EXERCISE DESCRIPTION – Please output the listing exactly as it stands, but omit any images.

====== EXTRACTED RECORDS

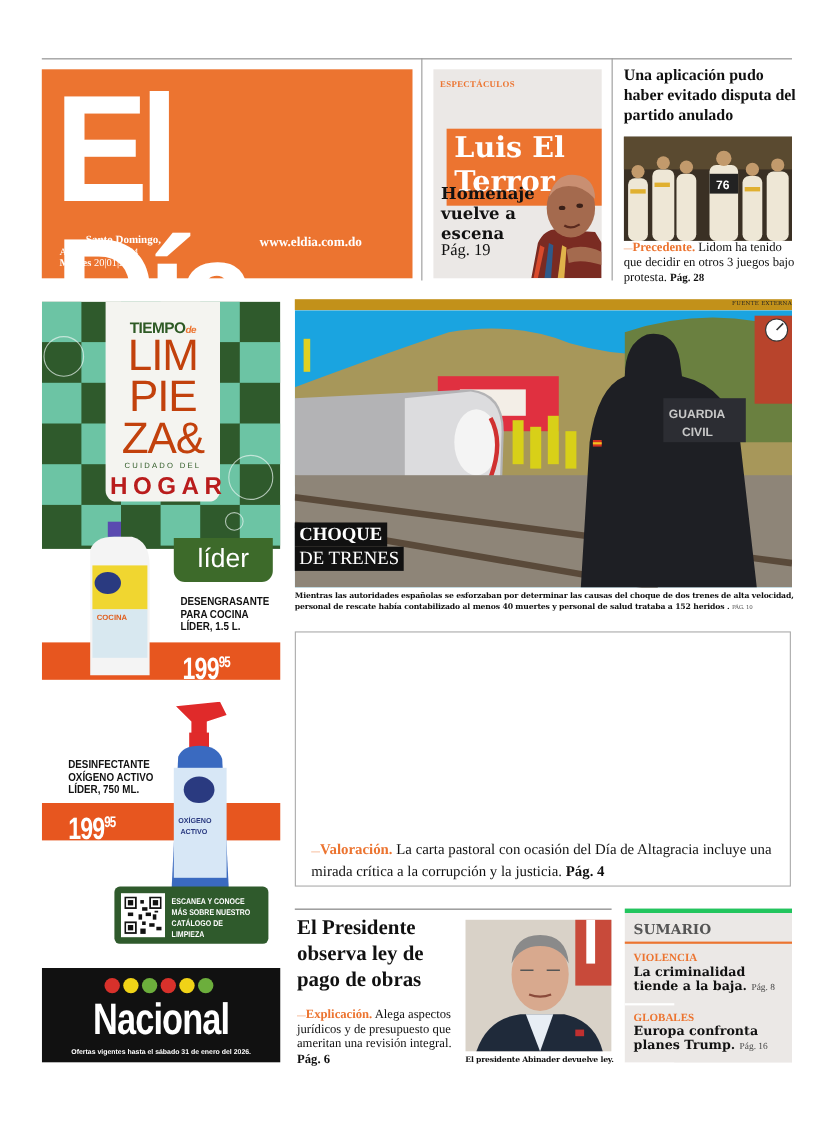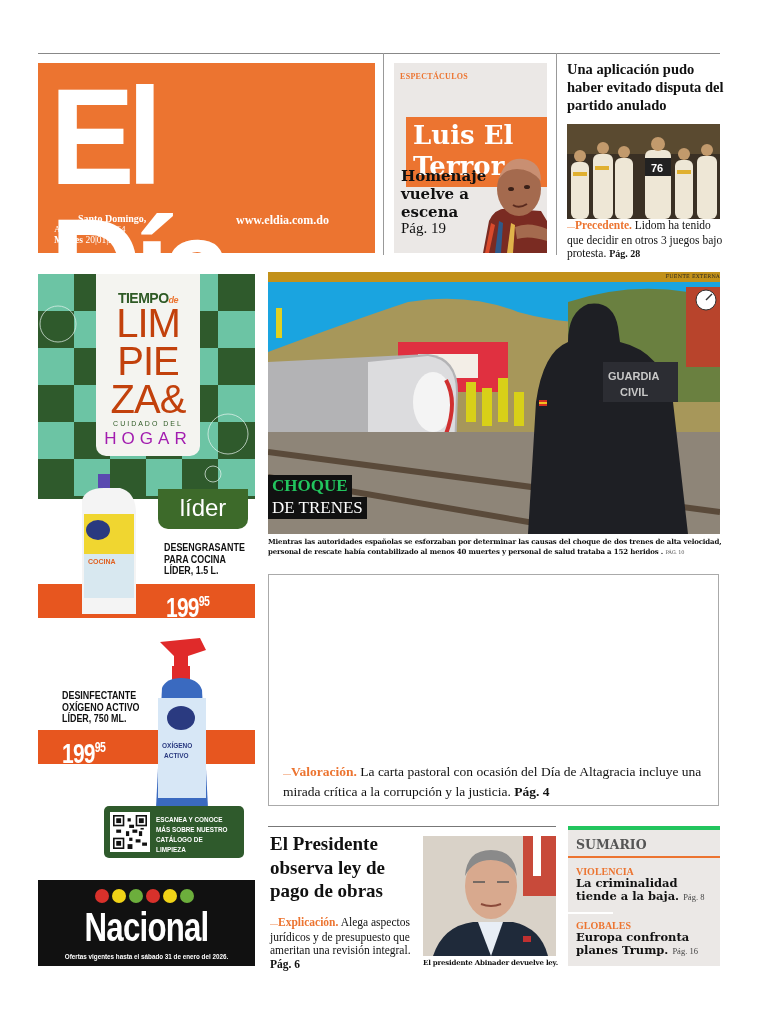--- a/index.html
+++ b/index.html
@@ -35,21 +35,21 @@
   .tr-photo { left: 567px; top: 124px; width: 153px; height: 95px; overflow: hidden; }
   .tr-text { left: 567px; top: 219px; width: 158px; font-size: 11.5px; line-height: 13.5px; font-family: "Liberation Serif", serif; }
   .kicker-or { color: #ec7430; font-weight: 700; }
   .dash { color: #ec7430; font-size: 8px; }
   .pag-b { font-weight: 700; font-size: 10px; }
 
   
   .goldbar { left: 268px; top: 272px; width: 452px; height: 10px; background: #c2911a; }
   .credit { right: 0; top: 1px; font-size: 5px; color: #222; letter-spacing: 0.3px; }
   .main-photo { left: 268px; top: 282px; width: 452px; height: 252px; overflow: hidden; }
-  .choque { left: 268px; top: 475px; background: #111; padding: 0 4px; color: #22c55e; font-size: 17px; font-weight: 700; font-family: "Liberation Serif", serif; line-height: 22px; }
+  .choque { left: 268px; top: 475px; background: #111; padding: 0 4px; color: #ffffff; font-size: 17px; font-weight: 700; font-family: "Liberation Serif", serif; line-height: 22px; }
   .trenes { left: 268px; top: 497px; background: #111; padding: 0 4px; color: #fff; font-size: 17px; font-family: "Liberation Serif", serif; line-height: 22px; }
   .caption { left: 268px; top: 537px; width: 455px; font-size: 7px; line-height: 10px; font-weight: 700; font-family: "DejaVu Serif", serif; letter-spacing: -0.15px; }
   .caption .pg { font-weight: 400; font-size: 5px; color: #555; }
 
   
   .lead-box { left: 268px; top: 574px; width: 451px; height: 232px; border: 1px solid #aaa; }
   .lead-head { left: 12px; top: 8px; width: 440px; font-family: "DejaVu Serif", serif; font-weight: 700; font-size: 40px; line-height: 52px; letter-spacing: -1.5px; }
   .lead-sub { left: 14px; top: 188px; width: 430px; font-size: 13.5px; line-height: 18px; font-family: "Liberation Serif", serif; }
 
   
@@ -70,21 +70,21 @@
   .sum-h .p { font-weight: 400; font-size: 8.5px; color: #444; font-family: "Liberation Serif", serif; }
   .sum-sep { width: 45px; height: 2px; background: #fff; }
 
   
   .ad { left: 38px; top: 274px; width: 217px; height: 692px; overflow: hidden; background: #fff; }
   .checker { left: 0; top: 0; width: 217px; height: 225px; }
   .ad-card { left: 58px; top: 0; width: 104px; height: 182px; background: #f4f4f0; border-radius: 0 0 10px 10px; }
   .ad-tiempo { left: 4px; top: 16px; width: 96px; text-align: center; font-family: "Liberation Sans", sans-serif; font-weight: 700; color: #2e5a25; font-size: 14px; letter-spacing: -0.5px; }
   .ad-limp { left: 4px; top: 30px; width: 96px; text-align: center; font-family: "Liberation Sans", sans-serif; font-weight: 400; color: #c2410c; font-size: 40px; line-height: 38px; letter-spacing: -1px; }
   .ad-cuidado { left: 4px; top: 146px; width: 96px; text-align: center; font-family: "Liberation Sans", sans-serif; color: #2e5a25; font-size: 7px; letter-spacing: 2px; }
-  .ad-hogar { left: 4px; top: 155px; width: 96px; text-align: center; font-family: "Liberation Sans", sans-serif; color: #a21caf; font-size: 17px; letter-spacing: 5px; font-weight: 400; }
+  .ad-hogar { left: 4px; top: 155px; width: 96px; text-align: center; font-family: "Liberation Sans", sans-serif; color: #b91c1c; font-size: 22px; letter-spacing: 5px; font-weight: 700; }
   .lider { left: 120px; top: 215px; width: 90px; height: 40px; background: #3d6a2a; border-radius: 0 0 10px 10px; color: #fff; font-family: "Liberation Sans", sans-serif; font-size: 24px; text-align: center; line-height: 38px; }
   .prod-name { font-family: "Liberation Sans", sans-serif; font-weight: 700; font-size: 10.5px; line-height: 11.5px; color: #111; transform: scaleX(0.85); transform-origin: left top; }
   .price-band { height: 34px; background: #e7561f; }
   .price { color: #fff; font-family: "Liberation Sans", sans-serif; font-weight: 700; font-size: 28px; line-height: 34px; transform: scaleX(0.75); transform-origin: left top; letter-spacing: -1px; }
   .price sup { font-size: 14px; vertical-align: 11px; }
   .qr-box { left: 37px; top: 532px; width: 140px; height: 52px; background: #2f5a2c; border-radius: 5px; margin-left: 29px; }
   .qr { left: 6px; top: 6px; width: 40px; height: 40px; background: #fff; padding: 3px; }
   .qr-text { left: 52px; top: 9px; color: #fff; font-family: "Liberation Sans", sans-serif; font-weight: 700; font-size: 7.5px; line-height: 10px; transform: scaleX(0.85); transform-origin: left top; }
   .nacional { left: 0; top: 606px; width: 217px; height: 86px; background: #111; }
   .dots { left: 57px; top: 8px; }

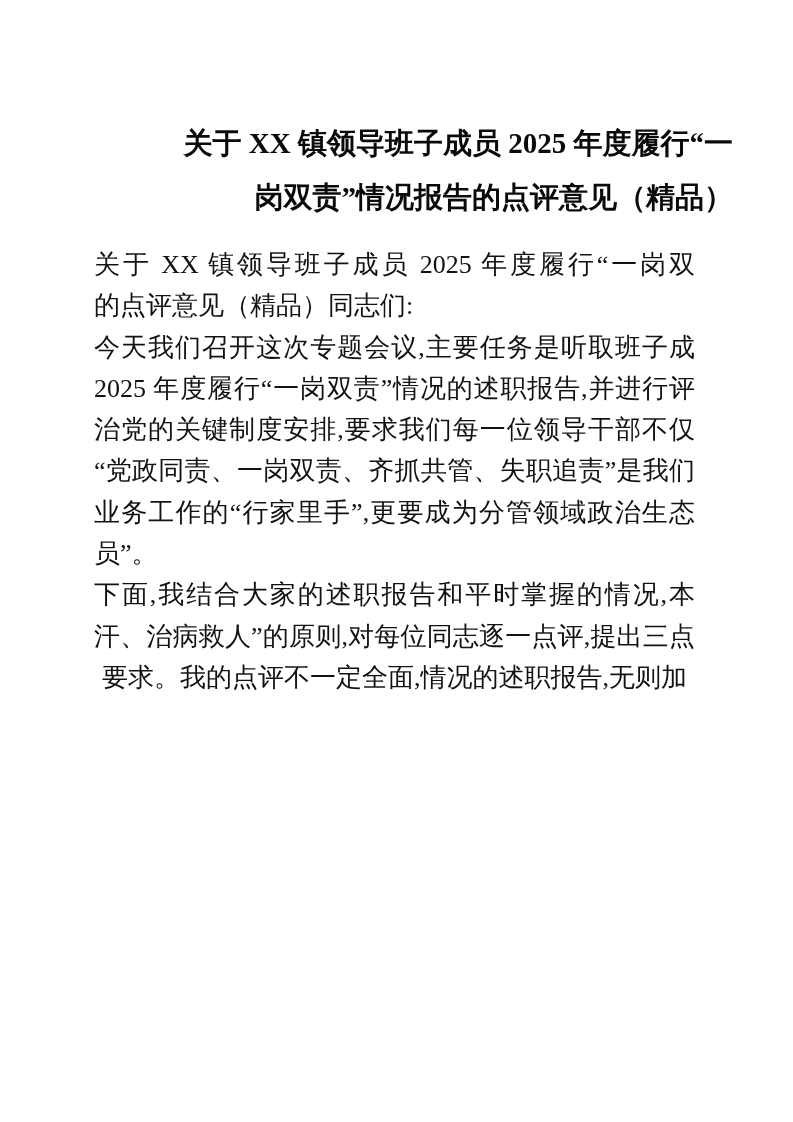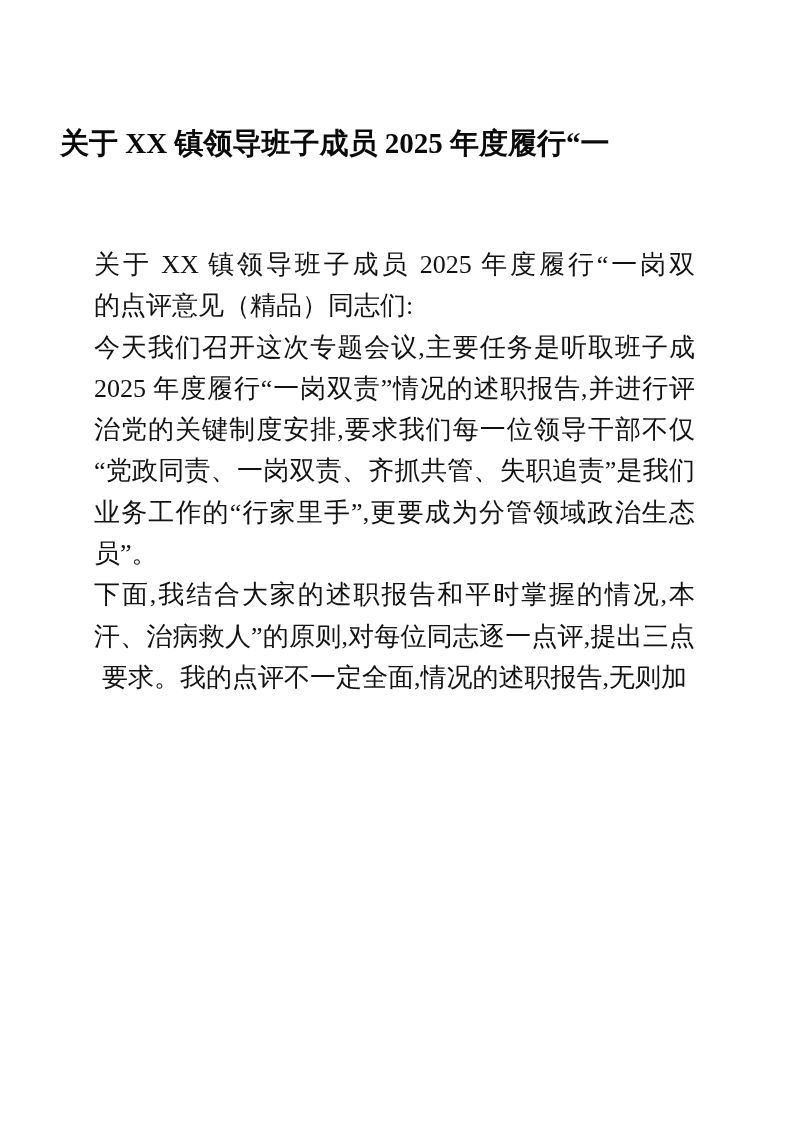--- a/index.html
+++ b/index.html
@@ -21,21 +21,21 @@
     left: 60px;
     right: 60px;
     top: 116px;
     font-size: 29px;
     font-weight: bold;
     color: #0a0a0a;
   }
   .title-line {
     height: 54px;
     line-height: 54px;
-    text-align: left;
+    text-align: right;
     white-space: nowrap;
   }
   .doc-body {
     position: absolute;
     left: 94px;
     width: 601px;
     top: 244px;
     font-size: 26px;
   }
   .para {
@@ -54,20 +54,21 @@
     text-align: center;
     text-align-last: left;
   }
 </style>
 </head>
 <body>
 
 <div class="page">
   <div class="doc-title">
       <div class="title-line">关于 XX 镇领导班子成员 2025 年度履行“一</div>
+      <div class="title-line">岗双责”情况报告的点评意见（精品）</div>
     </div>
   <div class="doc-body">
       <div class="para">
         <div class="text-line">关于 XX 镇领导班子成员 2025 年度履行“一岗双责”情况报告</div>
         <div class="text-line last">的点评意见（精品）同志们:</div>
       </div>
       <div class="para">
         <div class="text-line">今天我们召开这次专题会议,主要任务是听取班子成员关于</div>
         <div class="text-line">2025 年度履行“一岗双责”情况的述职报告,并进行评议。落实</div>
         <div class="text-line">治党的关键制度安排,要求我们每一位领导干部不仅要成为</div>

============

WRITTEN SOLUTION –
--- a/index.html
+++ b/index.html
@@ -35,21 +35,21 @@
   .tr-photo { left: 567px; top: 124px; width: 153px; height: 95px; overflow: hidden; }
   .tr-text { left: 567px; top: 219px; width: 158px; font-size: 11.5px; line-height: 13.5px; font-family: "Liberation Serif", serif; }
   .kicker-or { color: #ec7430; font-weight: 700; }
   .dash { color: #ec7430; font-size: 8px; }
   .pag-b { font-weight: 700; font-size: 10px; }
 
   
   .goldbar { left: 268px; top: 272px; width: 452px; height: 10px; background: #c2911a; }
   .credit { right: 0; top: 1px; font-size: 5px; color: #222; letter-spacing: 0.3px; }
   .main-photo { left: 268px; top: 282px; width: 452px; height: 252px; overflow: hidden; }
-  .choque { left: 268px; top: 475px; background: #111; padding: 0 4px; color: #22c55e; font-size: 17px; font-weight: 700; font-family: "Liberation Serif", serif; line-height: 22px; }
+  .choque { left: 268px; top: 475px; background: #111; padding: 0 4px; color: #ffffff; font-size: 17px; font-weight: 700; font-family: "Liberation Serif", serif; line-height: 22px; }
   .trenes { left: 268px; top: 497px; background: #111; padding: 0 4px; color: #fff; font-size: 17px; font-family: "Liberation Serif", serif; line-height: 22px; }
   .caption { left: 268px; top: 537px; width: 455px; font-size: 7px; line-height: 10px; font-weight: 700; font-family: "DejaVu Serif", serif; letter-spacing: -0.15px; }
   .caption .pg { font-weight: 400; font-size: 5px; color: #555; }
 
   
   .lead-box { left: 268px; top: 574px; width: 451px; height: 232px; border: 1px solid #aaa; }
   .lead-head { left: 12px; top: 8px; width: 440px; font-family: "DejaVu Serif", serif; font-weight: 700; font-size: 40px; line-height: 52px; letter-spacing: -1.5px; }
   .lead-sub { left: 14px; top: 188px; width: 430px; font-size: 13.5px; line-height: 18px; font-family: "Liberation Serif", serif; }
 
   
@@ -70,21 +70,21 @@
   .sum-h .p { font-weight: 400; font-size: 8.5px; color: #444; font-family: "Liberation Serif", serif; }
   .sum-sep { width: 45px; height: 2px; background: #fff; }
 
   
   .ad { left: 38px; top: 274px; width: 217px; height: 692px; overflow: hidden; background: #fff; }
   .checker { left: 0; top: 0; width: 217px; height: 225px; }
   .ad-card { left: 58px; top: 0; width: 104px; height: 182px; background: #f4f4f0; border-radius: 0 0 10px 10px; }
   .ad-tiempo { left: 4px; top: 16px; width: 96px; text-align: center; font-family: "Liberation Sans", sans-serif; font-weight: 700; color: #2e5a25; font-size: 14px; letter-spacing: -0.5px; }
   .ad-limp { left: 4px; top: 30px; width: 96px; text-align: center; font-family: "Liberation Sans", sans-serif; font-weight: 400; color: #c2410c; font-size: 40px; line-height: 38px; letter-spacing: -1px; }
   .ad-cuidado { left: 4px; top: 146px; width: 96px; text-align: center; font-family: "Liberation Sans", sans-serif; color: #2e5a25; font-size: 7px; letter-spacing: 2px; }
-  .ad-hogar { left: 4px; top: 155px; width: 96px; text-align: center; font-family: "Liberation Sans", sans-serif; color: #a21caf; font-size: 17px; letter-spacing: 5px; font-weight: 400; }
+  .ad-hogar { left: 4px; top: 155px; width: 96px; text-align: center; font-family: "Liberation Sans", sans-serif; color: #b91c1c; font-size: 22px; letter-spacing: 5px; font-weight: 700; }
   .lider { left: 120px; top: 215px; width: 90px; height: 40px; background: #3d6a2a; border-radius: 0 0 10px 10px; color: #fff; font-family: "Liberation Sans", sans-serif; font-size: 24px; text-align: center; line-height: 38px; }
   .prod-name { font-family: "Liberation Sans", sans-serif; font-weight: 700; font-size: 10.5px; line-height: 11.5px; color: #111; transform: scaleX(0.85); transform-origin: left top; }
   .price-band { height: 34px; background: #e7561f; }
   .price { color: #fff; font-family: "Liberation Sans", sans-serif; font-weight: 700; font-size: 28px; line-height: 34px; transform: scaleX(0.75); transform-origin: left top; letter-spacing: -1px; }
   .price sup { font-size: 14px; vertical-align: 11px; }
   .qr-box { left: 37px; top: 532px; width: 140px; height: 52px; background: #2f5a2c; border-radius: 5px; margin-left: 29px; }
   .qr { left: 6px; top: 6px; width: 40px; height: 40px; background: #fff; padding: 3px; }
   .qr-text { left: 52px; top: 9px; color: #fff; font-family: "Liberation Sans", sans-serif; font-weight: 700; font-size: 7.5px; line-height: 10px; transform: scaleX(0.85); transform-origin: left top; }
   .nacional { left: 0; top: 606px; width: 217px; height: 86px; background: #111; }
   .dots { left: 57px; top: 8px; }

--- a/index.html
+++ b/index.html
@@ -21,21 +21,21 @@
     left: 60px;
     right: 60px;
     top: 116px;
     font-size: 29px;
     font-weight: bold;
     color: #0a0a0a;
   }
   .title-line {
     height: 54px;
     line-height: 54px;
-    text-align: left;
+    text-align: right;
     white-space: nowrap;
   }
   .doc-body {
     position: absolute;
     left: 94px;
     width: 601px;
     top: 244px;
     font-size: 26px;
   }
   .para {
@@ -54,20 +54,21 @@
     text-align: center;
     text-align-last: left;
   }
 </style>
 </head>
 <body>
 
 <div class="page">
   <div class="doc-title">
       <div class="title-line">关于 XX 镇领导班子成员 2025 年度履行“一</div>
+      <div class="title-line">岗双责”情况报告的点评意见（精品）</div>
     </div>
   <div class="doc-body">
       <div class="para">
         <div class="text-line">关于 XX 镇领导班子成员 2025 年度履行“一岗双责”情况报告</div>
         <div class="text-line last">的点评意见（精品）同志们:</div>
       </div>
       <div class="para">
         <div class="text-line">今天我们召开这次专题会议,主要任务是听取班子成员关于</div>
         <div class="text-line">2025 年度履行“一岗双责”情况的述职报告,并进行评议。落实</div>
         <div class="text-line">治党的关键制度安排,要求我们每一位领导干部不仅要成为</div>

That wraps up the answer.